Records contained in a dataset
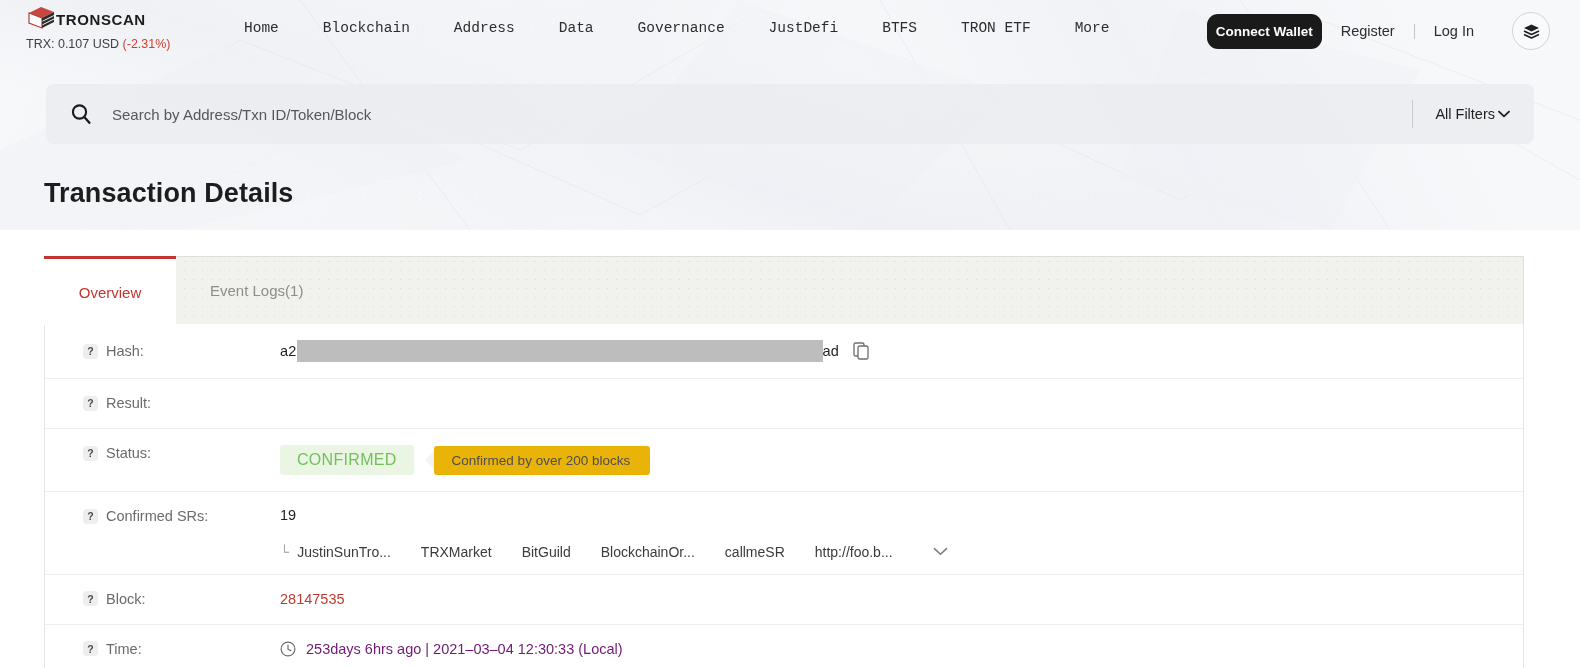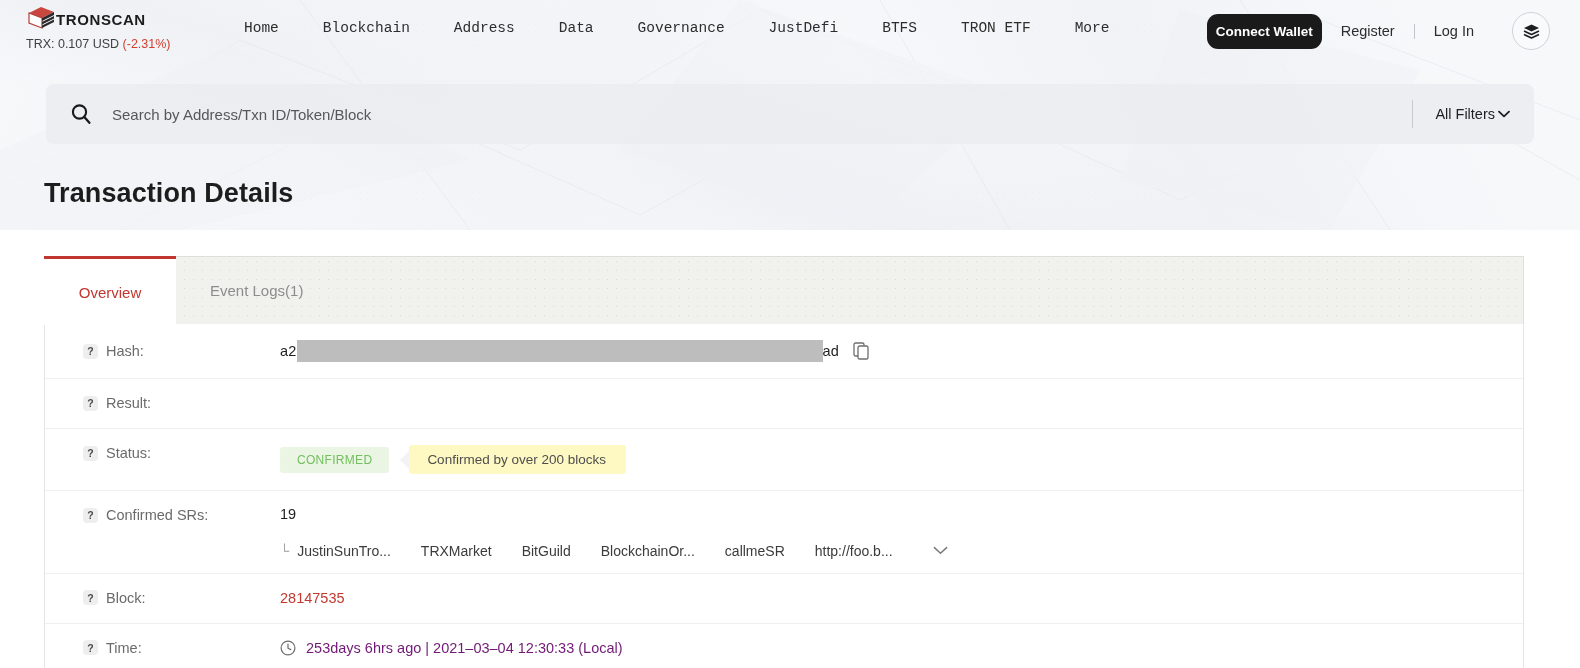--- a/index.html
+++ b/index.html
@@ -302,7 +302,7 @@
   .badge-confirmed {
     background: #eaf5e4;
     color: #72bf5c;
-    font-size: 12px;
+    font-size: 16px;
     letter-spacing: .3px;
     padding: 6px 17px;
     border-radius: 3px;

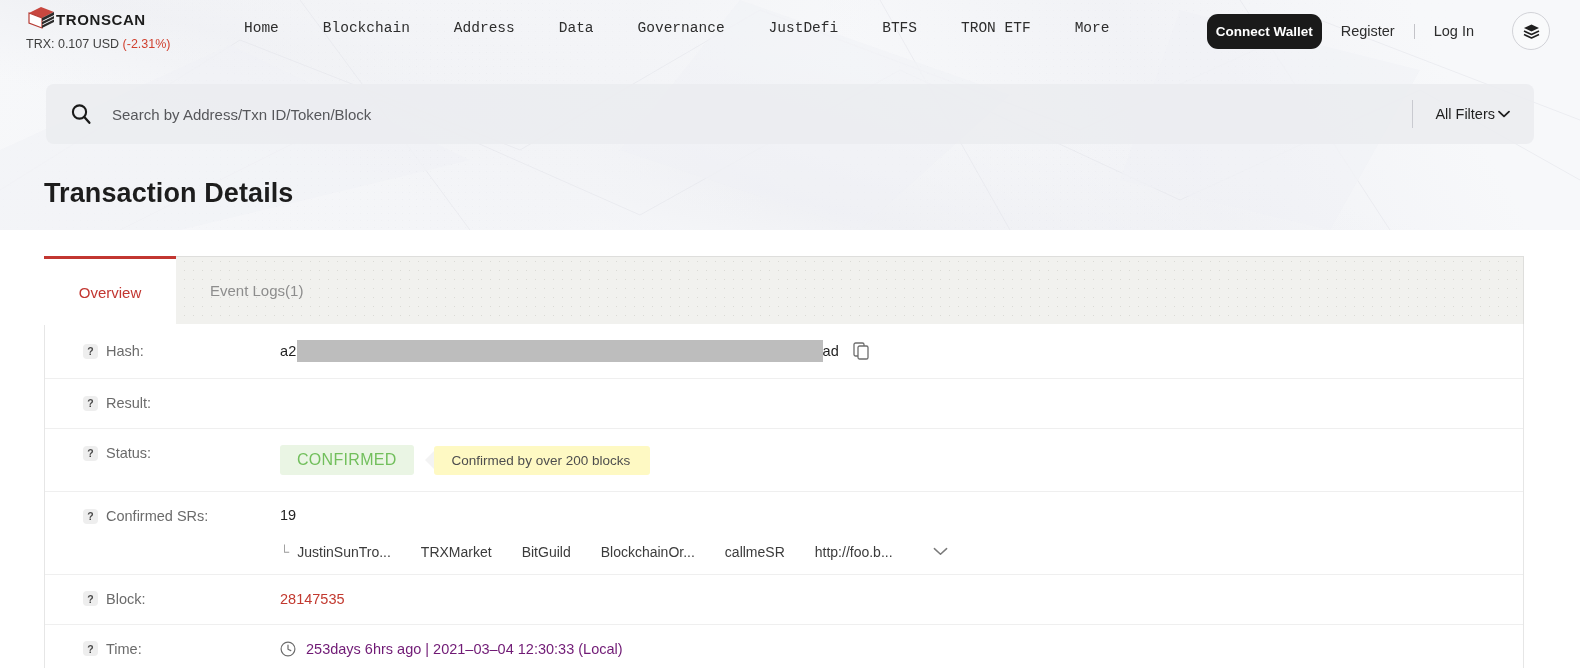--- a/index.html
+++ b/index.html
@@ -311,7 +311,7 @@
   .callout {
     position: relative;
     margin-left: 20px;
-    background: #fef9c3;
+    background: #eab308;
     color: #4e4e4e;
     font-size: 13.5px;
     padding: 7px 20px 7px 18px;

[Exercise goal]: Drop the pictures, then write out only the lines running from the one containing "-302,7 +302,7 @@" through the last line above, both included, exactly.

[Answer to the problem]:
@@ -302,7 +302,7 @@
   .badge-confirmed {
     background: #eaf5e4;
     color: #72bf5c;
-    font-size: 12px;
+    font-size: 16px;
     letter-spacing: .3px;
     padding: 6px 17px;
     border-radius: 3px;

--- a/index.html
+++ b/index.html
@@ -311,7 +311,7 @@
   .callout {
     position: relative;
     margin-left: 20px;
-    background: #fef9c3;
+    background: #eab308;
     color: #4e4e4e;
     font-size: 13.5px;
     padding: 7px 20px 7px 18px;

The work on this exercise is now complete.